- [WHAT YOU ARE ASKED TO DO]: Nothing but the lines from the one containing "PRIERE SCOUTE: 36" to the end of the data should be returned, each exactly as written.

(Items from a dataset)
* * * *

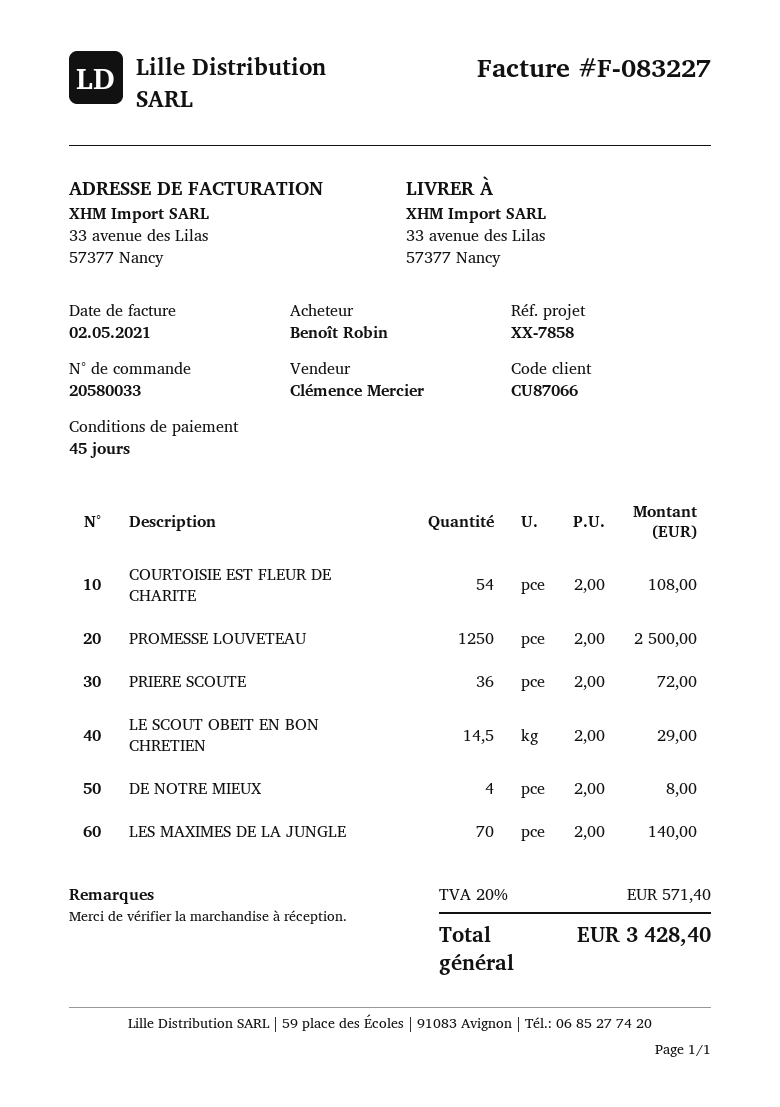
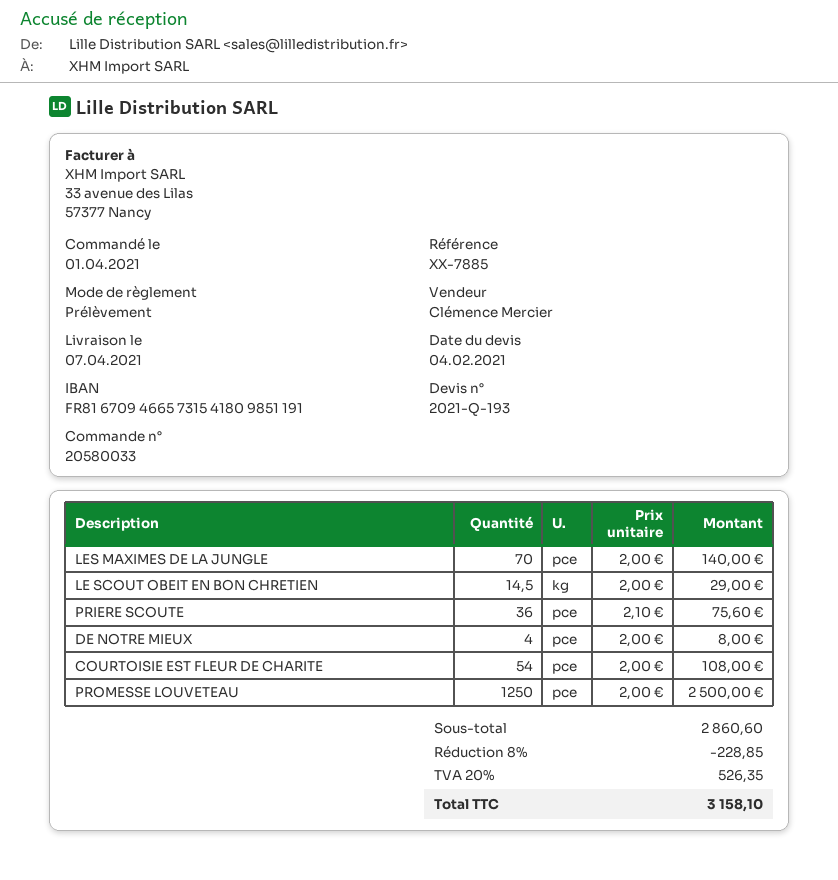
reference: XX-7858 -> XX-7885
PRIERE SCOUTE: 36 x 2.00 = 72.00 -> 36 x 2.10 = 75.60
discount: none -> 8% = 228.85
tax: 20% = 571.40 -> 20% = 526.35
total: 3428.40 -> 3158.10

* * * *

- [EXERCISE RESPONSE]:
PRIERE SCOUTE: 36 x 2.00 = 72.00 -> 36 x 2.10 = 75.60
discount: none -> 8% = 228.85
tax: 20% = 571.40 -> 20% = 526.35
total: 3428.40 -> 3158.10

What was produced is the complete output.